Open stephen-youn opened 2 years ago
Not that I know of
There is no branch at the moment. If INT4 proves widely useful, we'll add it. Just a bit tricky because AFAIK LLVM doesn't have a type for it.
@ptillet may be you have seen this (recent) paper -> https://openreview.net/forum?id=tcbBPnfwxS (link to cuda code included for reproduction) int4 quant of very large models with little hit on perf, and... no need to retrain (🎉)! With bit and bytes stuff, I guess those approaches will replace the old QAT, etc. for LLM at some points.
limitation however:
In terms of limitations, our method currently does not provide speedups for the actual multiplications, due to the lack of hardware support for mixed-precision operands (e.g. FP16 x INT4) on mainstream architectures. Moreover, our
current results do not include activation quantization, as they are not a significant bottleneck in our
target scenarios; however, this can be supported using orthogonal techniques (Yao et al., 2022).

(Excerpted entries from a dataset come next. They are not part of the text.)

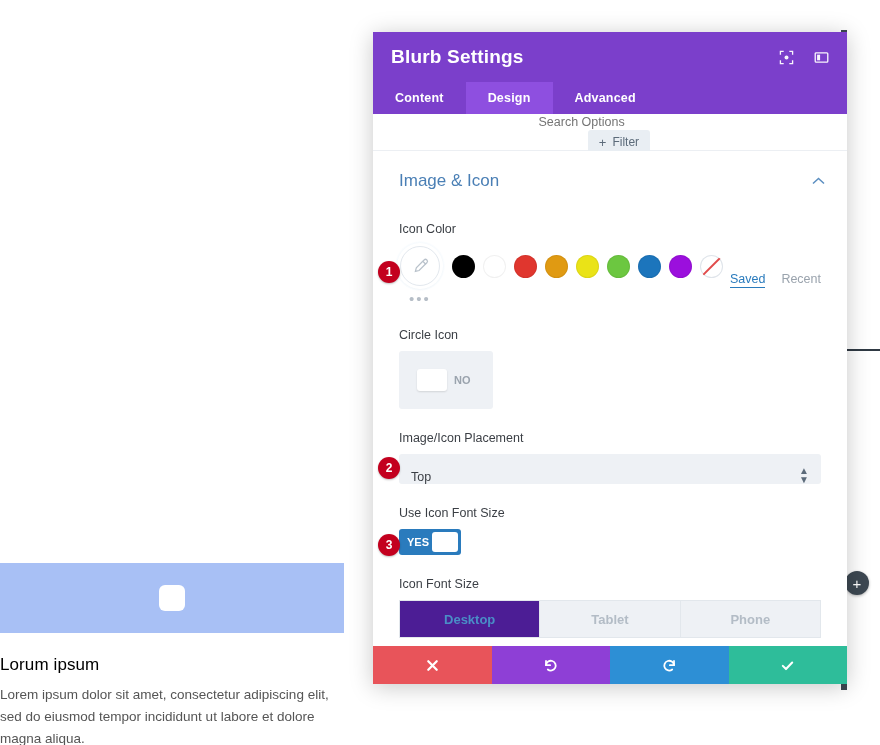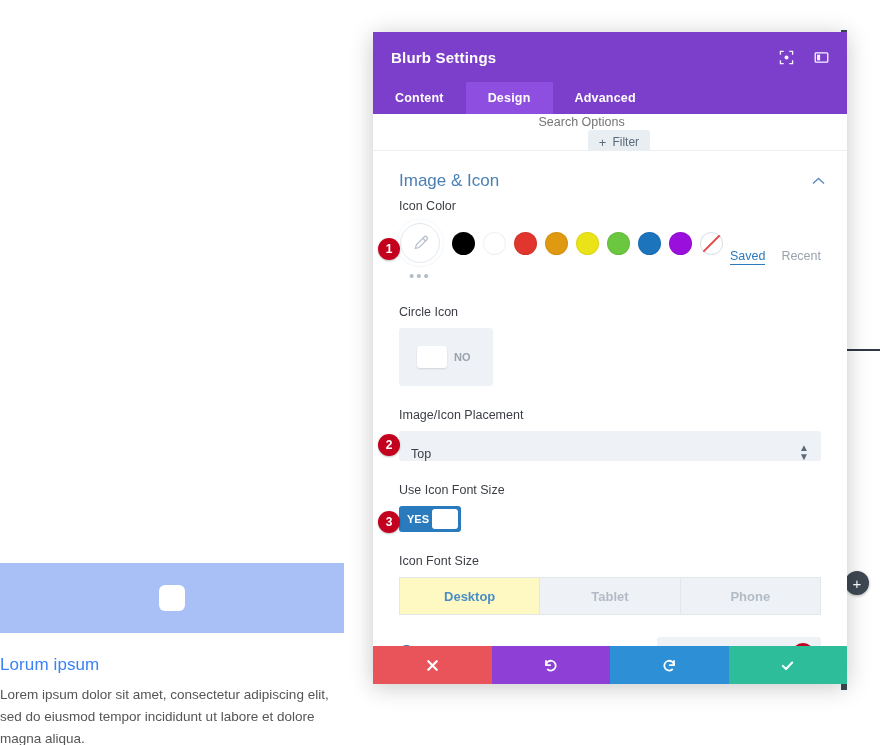--- a/index.html
+++ b/index.html
@@ -18,21 +18,21 @@
     background: #a8c0f5;
     display: flex; align-items: center; justify-content: center;
   }
   .blurb-icon-square {
     width: 26px; height: 26px;
     background: #ffffff;
     border-radius: 6px;
   }
   .blurb-body { padding: 22px 14px 0 0; }
   .blurb-title {
-    font-size: 17px; color: #3b82f6; font-weight: 400;
+    font-size: 17px; color: #000000; font-weight: 400;
     margin: 0 0 9px 0; letter-spacing: .1px;
   }
   .blurb-text {
     font-size: 13.5px; color: #555; line-height: 1.62; margin: 0;
     max-width: 334px;
   }
 
   
   .canvas-edge-bar {
     position: absolute; left: 841px; top: 30px; width: 6px; height: 660px;
@@ -59,21 +59,21 @@
     box-shadow: 0 3px 22px rgba(0,0,0,.22);
     display: flex; flex-direction: column;
     overflow: hidden;
   }
   .modal-header {
     background: #7B3FCB;
     height: 50px; min-height: 50px;
     display: flex; align-items: center; padding: 0 18px;
     color: #fff;
   }
-  .modal-title { font-size: 15px; font-weight: bold; flex: 1; letter-spacing: .2px; }
+  .modal-title { font-size: 19px; font-weight: bold; flex: 1; letter-spacing: .2px; }
   .header-icons { display: flex; gap: 20px; align-items: center; }
   .hicon { width: 15px; height: 15px; opacity: .95; display: block; }
 
   .modal-tabs {
     background: #7B3FCB; height: 32px; min-height: 32px;
     display: flex; align-items: stretch;
   }
   .tab {
     padding: 0 22px; display: flex; align-items: center;
     color: #ffffff; font-size: 12.5px; font-weight: bold;
@@ -102,21 +102,21 @@
 
   .modal-body { flex: 1; overflow: hidden; background: #fff; position: relative; }
 
   .section-head {
     display: flex; align-items: center; justify-content: space-between;
     padding: 20px 22px 4px 26px;
   }
   .section-title { font-size: 17px; color: #4a7fb5; font-weight: 400; }
   .chev { color: #5b8ec0; font-size: 12px; }
 
-  .field { padding: 0 26px; margin-top: 4px; position: relative; }
+  .field { padding: 0 26px; margin-top: 27px; position: relative; }
   .field-label {
     font-size: 12.5px; color: #3b3f45; margin-bottom: 9px; display: block;
   }
 
   
   .swatch-row { display: flex; align-items: center; gap: 0; }
   .eyedrop-wrap {
     position: relative; width: 42px; height: 42px; margin-right: 11px;
     display: flex; align-items: center; justify-content: center;
   }
@@ -185,21 +185,21 @@
   }
 
   
   .resp-tabs { display: flex; gap: 0; }
   .resp-tab {
     flex: 1; height: 36px; display: flex; align-items: center; justify-content: center;
     font-size: 13px; font-weight: bold; background: #eef1f5; color: #b3bcc6;
     border: 1px solid #e2e7ec; margin-left: -1px; cursor: pointer;
   }
   .resp-tab:first-child { margin-left: 0; }
-  .resp-tab.active { background: #fef9c3; color: #4a8ec7; }
+  .resp-tab.active { background: #4c1d95; color: #4a8ec7; }
 
   
   .slider-row { display: flex; align-items: center; margin-top: 22px; position: relative; }
   .slider-track {
     flex: 1; height: 5px; background: #e9edf2; border-radius: 3px;
     position: relative; margin-right: 30px;
   }
   .slider-fill { position: absolute; left: 0; top: 0; height: 5px; width: 3px; background: #2a7bbd; border-radius: 3px; }
   .slider-knob {
     position: absolute; left: 0px; top: -5px;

Your last comment is because you are reusing types available out of the box from MLIR/LLVM?
@ptillet any updates on if INT4 support is on the roadmap?

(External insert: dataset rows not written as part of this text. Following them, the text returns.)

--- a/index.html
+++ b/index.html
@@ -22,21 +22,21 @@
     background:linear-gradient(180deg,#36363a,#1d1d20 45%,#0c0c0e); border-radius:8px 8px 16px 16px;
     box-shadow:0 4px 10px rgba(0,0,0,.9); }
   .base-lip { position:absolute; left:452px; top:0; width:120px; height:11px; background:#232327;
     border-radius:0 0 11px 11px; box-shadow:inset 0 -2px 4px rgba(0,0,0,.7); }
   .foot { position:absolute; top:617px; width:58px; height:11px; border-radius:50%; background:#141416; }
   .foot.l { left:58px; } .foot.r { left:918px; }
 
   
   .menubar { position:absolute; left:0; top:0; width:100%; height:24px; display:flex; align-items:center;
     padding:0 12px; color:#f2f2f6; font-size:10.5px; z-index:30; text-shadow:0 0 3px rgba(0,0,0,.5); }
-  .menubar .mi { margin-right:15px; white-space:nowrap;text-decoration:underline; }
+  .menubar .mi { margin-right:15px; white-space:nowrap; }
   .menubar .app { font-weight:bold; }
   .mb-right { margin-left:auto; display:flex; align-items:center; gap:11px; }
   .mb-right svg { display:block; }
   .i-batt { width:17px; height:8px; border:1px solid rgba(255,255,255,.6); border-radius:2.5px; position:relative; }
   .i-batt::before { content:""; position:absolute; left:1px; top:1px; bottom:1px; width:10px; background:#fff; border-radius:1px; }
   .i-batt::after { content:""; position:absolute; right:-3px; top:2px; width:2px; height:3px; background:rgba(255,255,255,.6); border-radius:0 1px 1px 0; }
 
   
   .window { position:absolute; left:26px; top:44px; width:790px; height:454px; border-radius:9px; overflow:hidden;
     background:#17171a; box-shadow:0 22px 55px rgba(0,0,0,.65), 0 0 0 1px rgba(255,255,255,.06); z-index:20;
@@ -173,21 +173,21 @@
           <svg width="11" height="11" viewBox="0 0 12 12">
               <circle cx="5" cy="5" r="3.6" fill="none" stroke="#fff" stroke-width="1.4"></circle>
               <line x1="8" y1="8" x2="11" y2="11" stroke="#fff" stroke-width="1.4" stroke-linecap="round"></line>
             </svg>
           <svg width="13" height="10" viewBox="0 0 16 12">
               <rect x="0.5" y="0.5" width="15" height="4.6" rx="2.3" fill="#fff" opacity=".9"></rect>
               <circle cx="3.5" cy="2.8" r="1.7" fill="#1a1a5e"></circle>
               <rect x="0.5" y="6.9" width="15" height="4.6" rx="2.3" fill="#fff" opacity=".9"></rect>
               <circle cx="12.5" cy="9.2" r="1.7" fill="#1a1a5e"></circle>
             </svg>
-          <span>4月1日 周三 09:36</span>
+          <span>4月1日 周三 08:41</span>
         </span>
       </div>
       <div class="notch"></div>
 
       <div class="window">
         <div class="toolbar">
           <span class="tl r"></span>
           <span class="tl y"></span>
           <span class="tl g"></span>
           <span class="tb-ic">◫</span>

My understanding is that H100 doesn't support int4, so it's not on the roadmap at all. Could be useful as a storage type though, but I'm hoping we can achive that via better CUDA interop to allow users to directly process 8xint4 packed into 1xint32
Thanks for the update @ptillet
can you elaborate on what you mean by CUDA interop? and how that would relate to storing in INT4 than at runtime quantize back to INT8/fp16, etc?
Hi, any updates on the issue? There are some projects showing viability of using INT4 for compute (i.e. https://github.com/efeslab/Atom), and it would be really awesome if it's supported in Triton.
Is there a plan to support INT4 recently? Thank you.
Is there a plan to support INT4 recently? Thank you.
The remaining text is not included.